# let's see some pics from the flintlock hunters



## Lorren68 (Jul 21, 2015)

I love mine, it is a cva mountain rifle in 54 caliber


----------



## Supercracker (Jul 21, 2015)

This is my current hunting rifle.  .50 cal, more or less, in the style of Higgins. A late 18th Century smith that worked in Indian Springs. I still haven't done the engraving. Now that the seasons opening it will probably be a while before I do. lol


----------



## Lorren68 (Jul 21, 2015)

Wow that is beautiful


----------



## Supercracker (Jul 21, 2015)

Thanks. So far I've only gotten the one pig with it.  I should (knock on wood) have more time to get out this year and will remedy that.


----------



## Supercracker (Jul 26, 2015)

I guess it's just us. lol


----------



## SASS249 (Jul 26, 2015)

Some of us are just not that good at taking pictures.

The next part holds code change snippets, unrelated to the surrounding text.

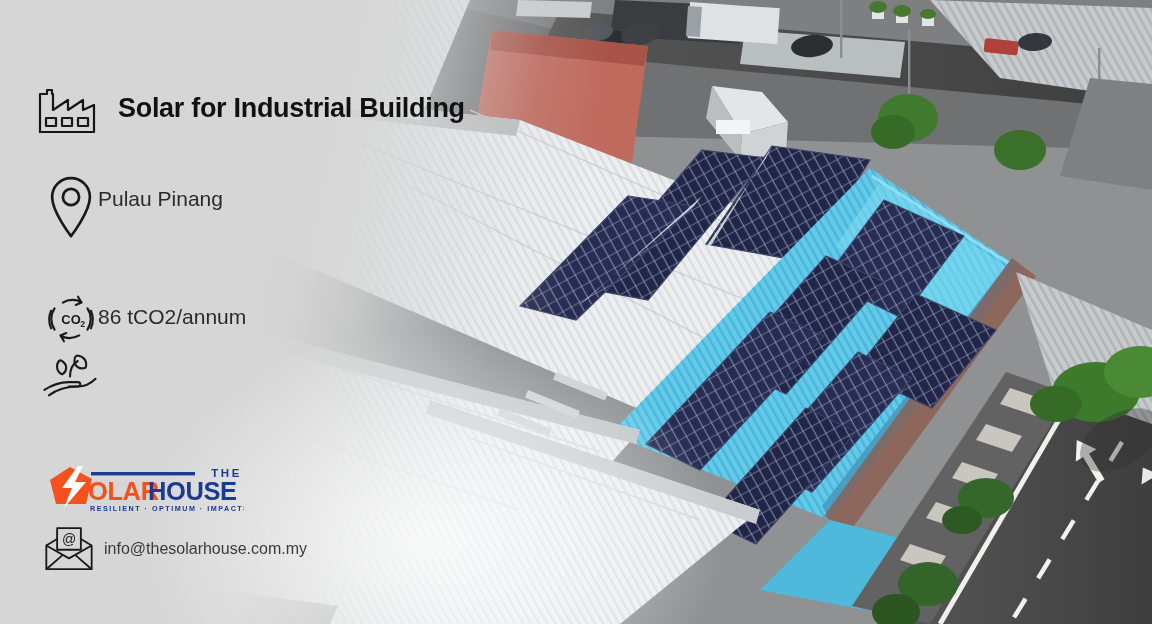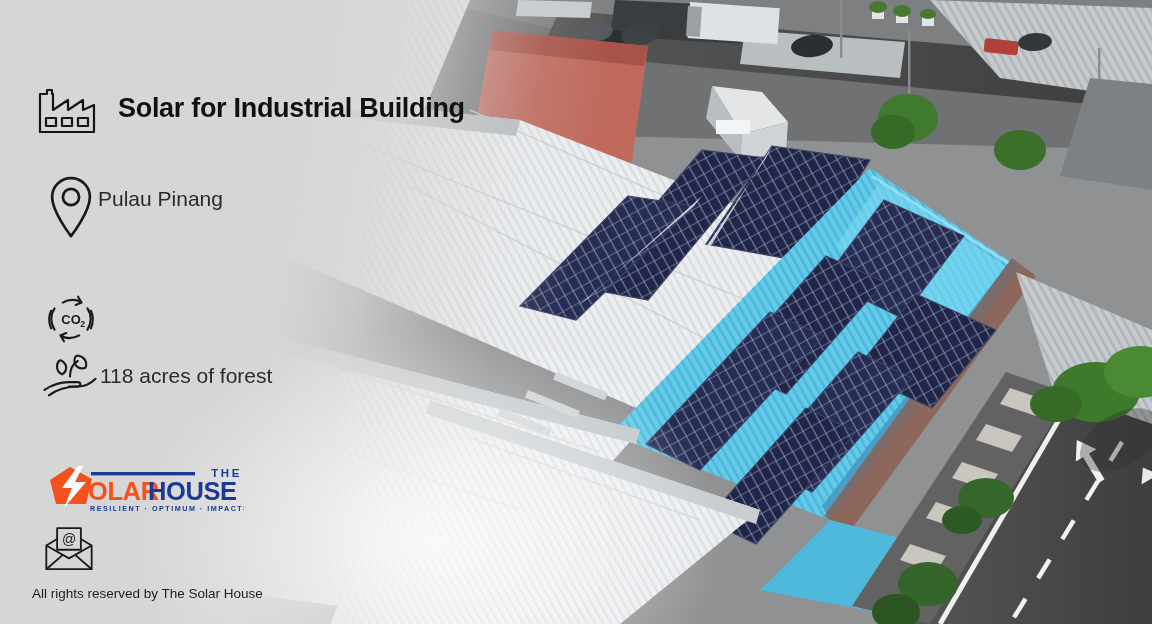"86 tCO2/annum" span.txt { html: none -> <span>86 tCO2/annum</span> }
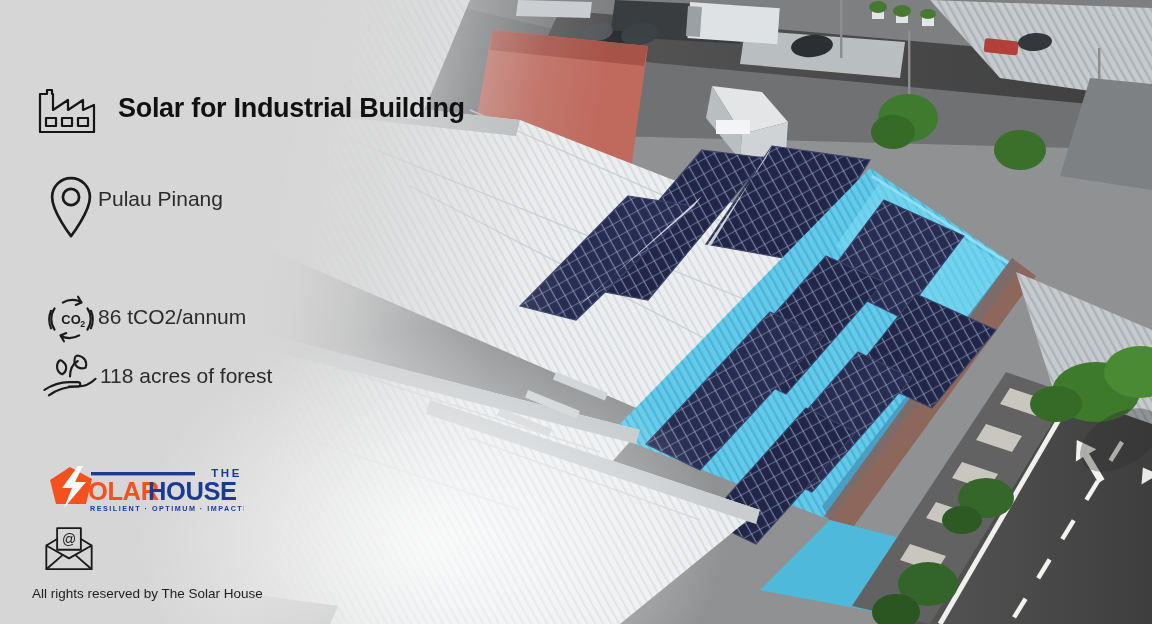"118 acres of forest" span.txt { html: <span>118 acres of forest</span> -> none }
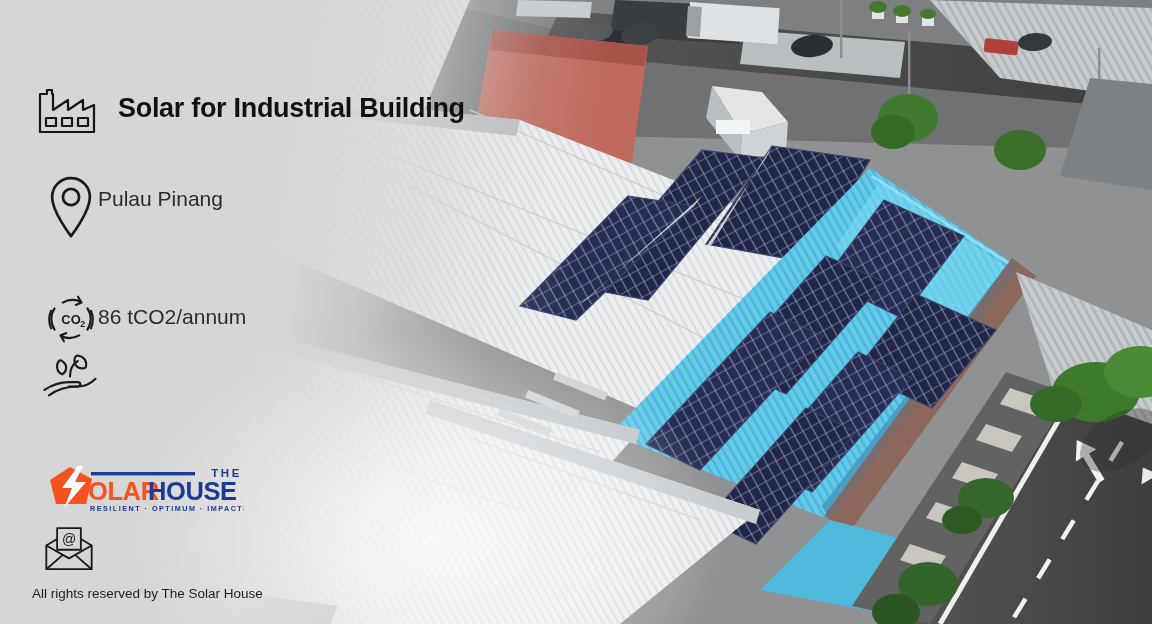"info@thesolarhouse.com.my" span { html: none -> <span>info@thesolarhouse.com.my</span> }
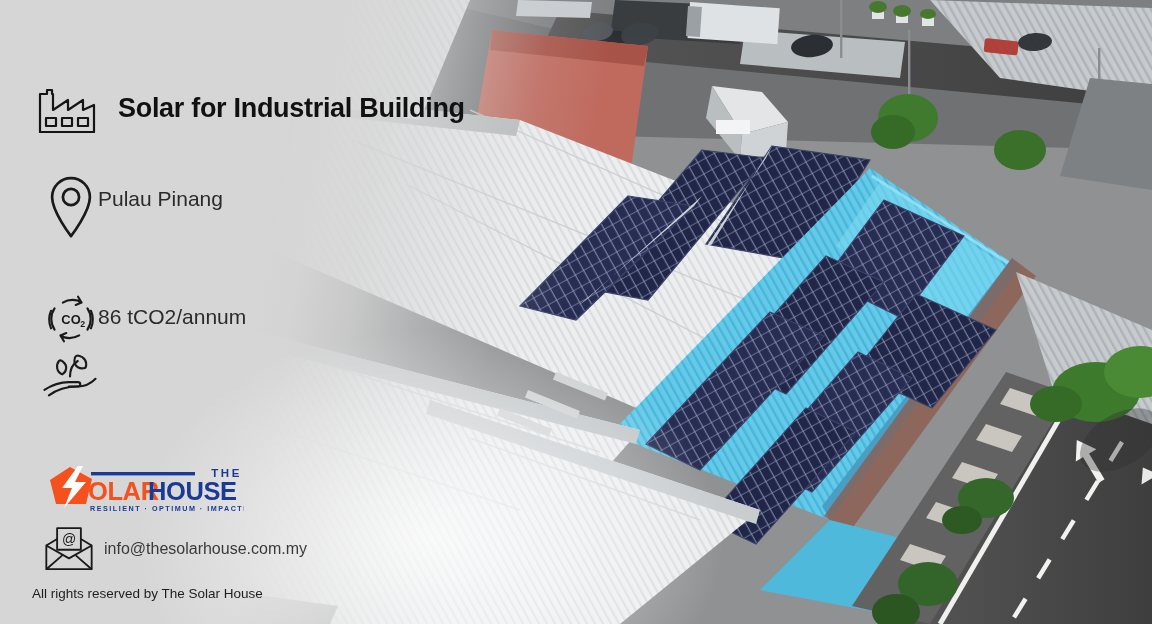"All rights reserved by The" div { html: <div>All rights reserved by The Solar House</div> -> none }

Rifle was made by Ron Brimer.  It is a left handed Isaac Haines style in 54 claiber


----------



## stabow (Jul 27, 2015)

32 cal.


----------



## stabow (Jul 27, 2015)

SASS 249 very nice looking gun.


----------



## Lorren68 (Jul 29, 2015)

Beautiful guns. It takes a certain kind of man to hunt with a flintlock!


----------



## Swamperdog (Aug 15, 2015)

Supercracker said:


> This is my current hunting rifle.  .50 cal, more or less, in the style of Higgins. A late 18th Century smith that worked in Indian Springs. I still haven't done the engraving. Now that the seasons opening it will probably be a while before I do. lol



that's some beautiful work SC!  How long have you been gunsmithing?


----------



## Flaustin1 (Aug 17, 2015)

stabow said:


> 32 cal.



I am absolutely in love with that gun.


----------



## Nugefan (Aug 17, 2015)

SASS249 said:


> Some of us are just not that good at taking pictures.
> 
> 
> 
> ...



awesome , and the lock is even on the correct side ...



stabow said:


> 32 cal.
> 
> 
> 
> ...


----------



## Tristan1687 (Aug 23, 2015)

*.45 flinktlock*

Cant wait for deer season


----------



## stabow (Aug 23, 2015)

Nice, I like the gun stand/holder.?


----------



## TarponStalker (Aug 24, 2015)

I love flintlocks. Here's the 3rd rifle I built. Its a .50 cal. with a 42" barrel.


----------



## stabow (Aug 24, 2015)

Very nice on the build, I'm all thumbs I can turn a 1000.00 worth of parts into 500.00 worth of junk......


----------



## TarponStalker (Aug 27, 2015)

Thanks Stabow. 
I'm still learning myself. I envy the talents of those on here that can build beautiful rifles. I really want to try incise or relief carving but afraid it'll be firewood when I'm done


----------



## Gordief (Sep 5, 2015)

Tristan1687 said:


> Cant wait for deer season




Tristan... we need details on that Left-handed flinter...


----------



## Tristan1687 (Oct 20, 2015)

Gordief said:


> Tristan... we need details on that Left-handed flinter...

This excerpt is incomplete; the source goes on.